Gold Prices Hold Support Ahead of French Elections

Chart prepared by James Stanley

With the first round of French elections set to take place on Sunday, there’s a logical reason for this continued banter between support and resistance in Gold prices. Likely, we’ll see Gold prices move with the results of this weekend’s election. Should either Jean-Luc Melanchon or Marine Le Pen make it into the next round, this can be seen as heightened geopolitical risk out of Europe, which will likely bring with it an extension of the up-trend in Gold prices. However, if we get a second round with Emmanuel Macron and Francois Fillon, that fear might take a back seat as fears of ‘bigger issues’ in Europe recede; and this could further allay those themes of geopolitical pressure that became prominent in early-April.

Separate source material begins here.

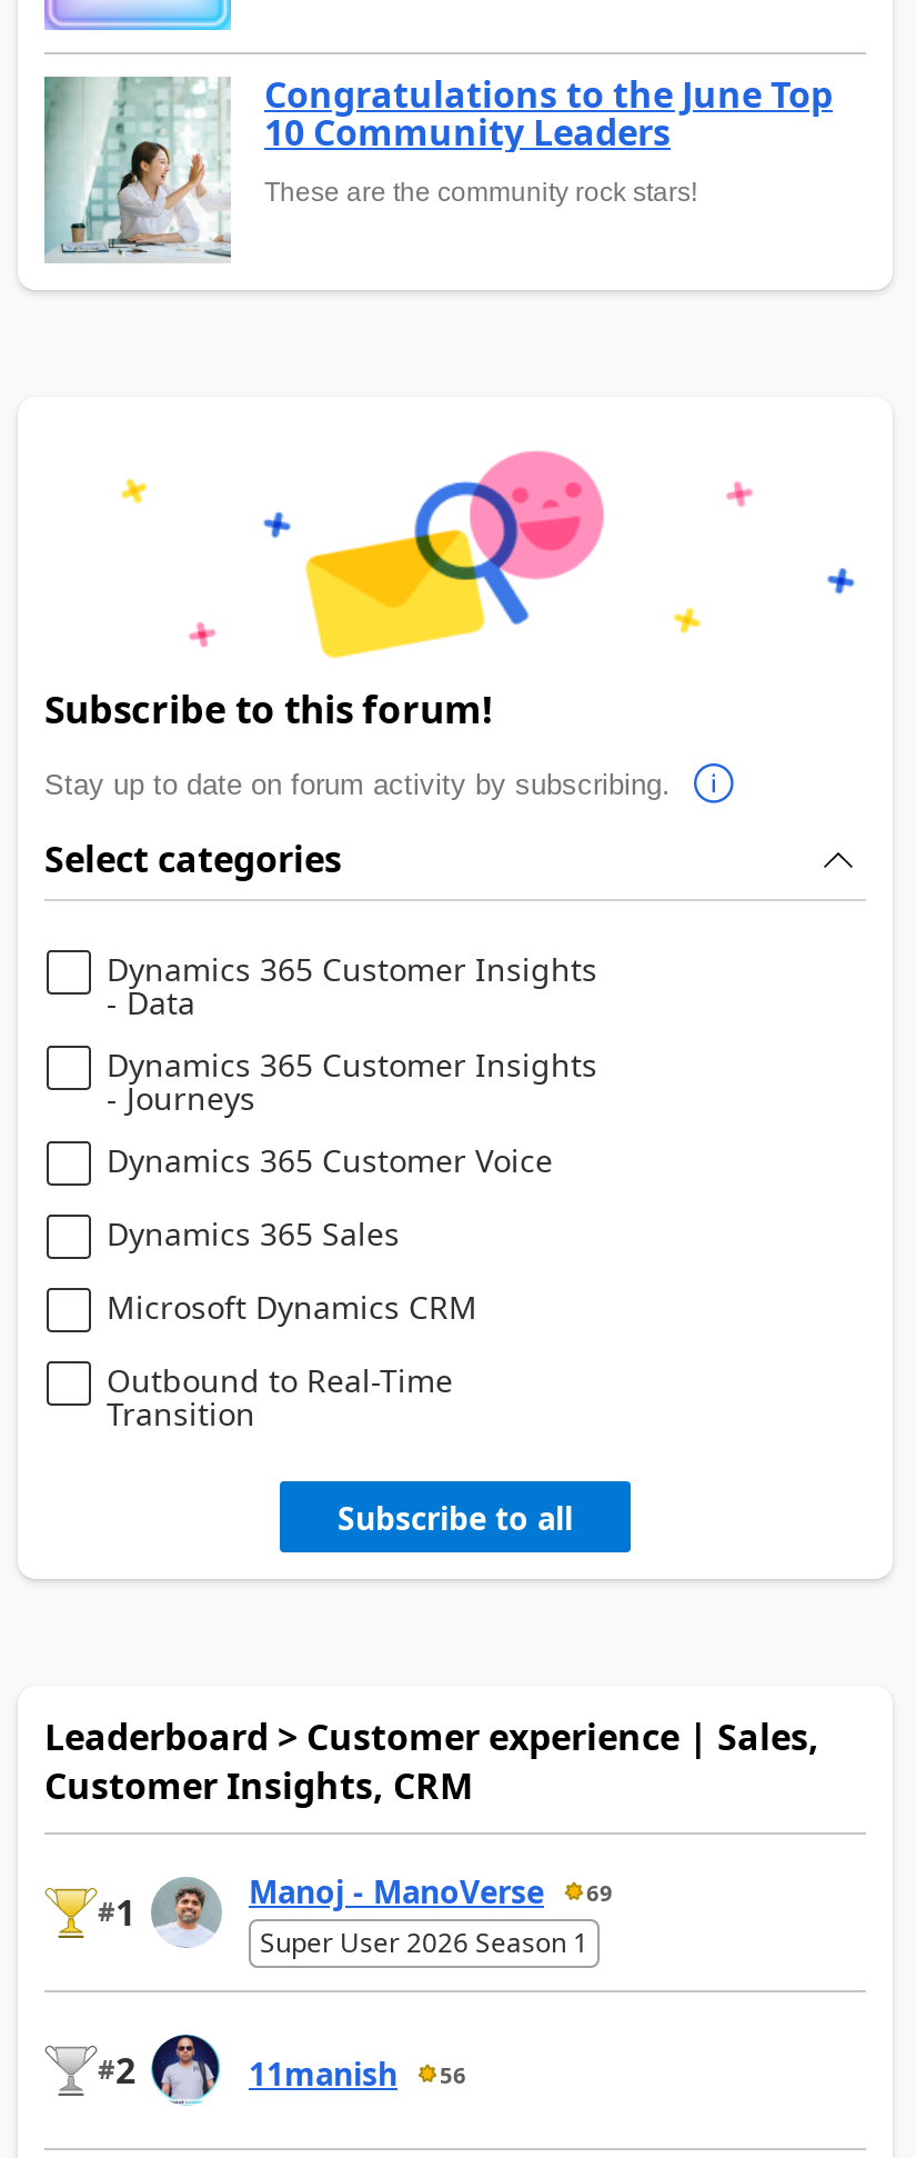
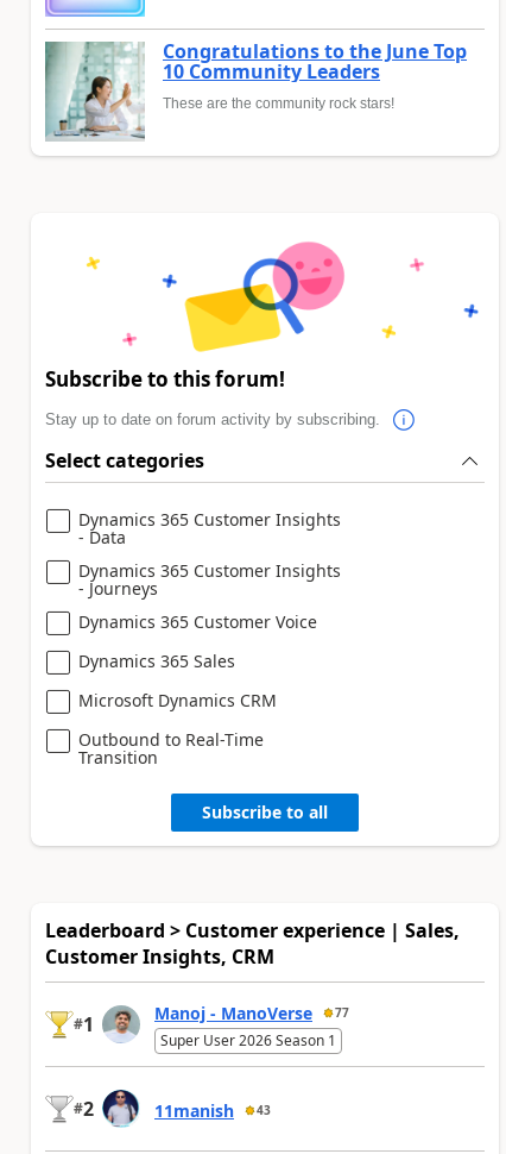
[249,1871,613,1913] Manoj - ManoVerse 69 -> [154,1001,349,1024] Manoj - ManoVerse 77
[249,2053,466,2095] 11manish 56 -> [154,1099,271,1122] 11manish 43

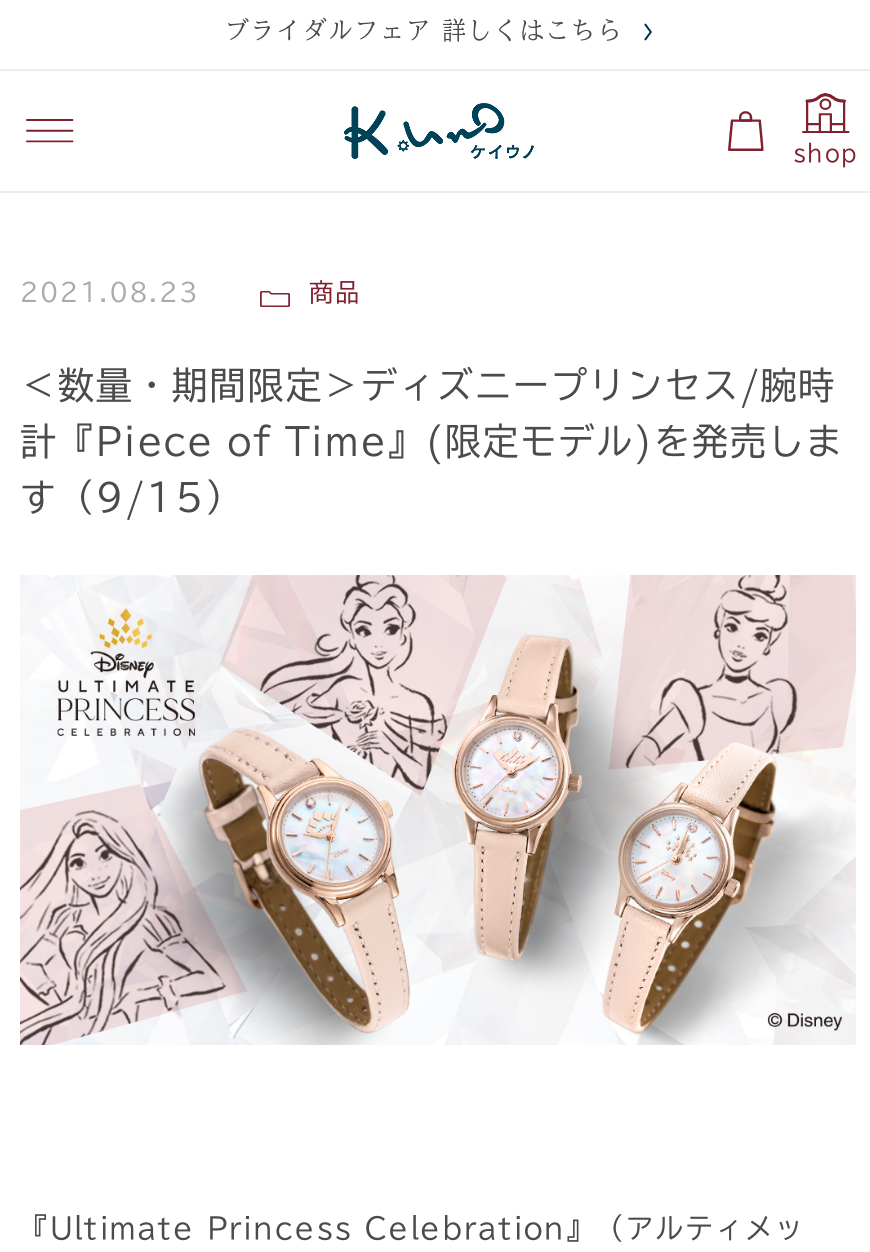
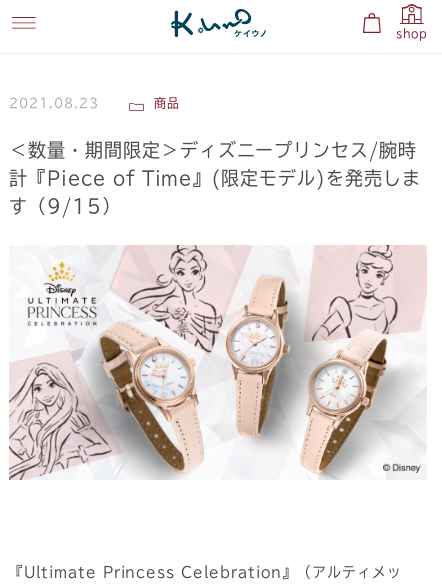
[225,17,623,41] ブライダルフェア 詳しくはこちら -> none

On the chart below, we’re looking at four different support levels with Gold prices (we’ve added a level at $1,270.94 since our last article), and these can be usable on either side of the trade. For bulls, these ‘zones’ could be areas for potential stop placement based on how much distance one might want to give to the trade. For bears, these zones can be targets for short-side positions. For those that aren’t sure or don’t have a bias or directional stance, waiting for next week’s open could be a very cogent approach given the potential for volatility around this weekend’s elections.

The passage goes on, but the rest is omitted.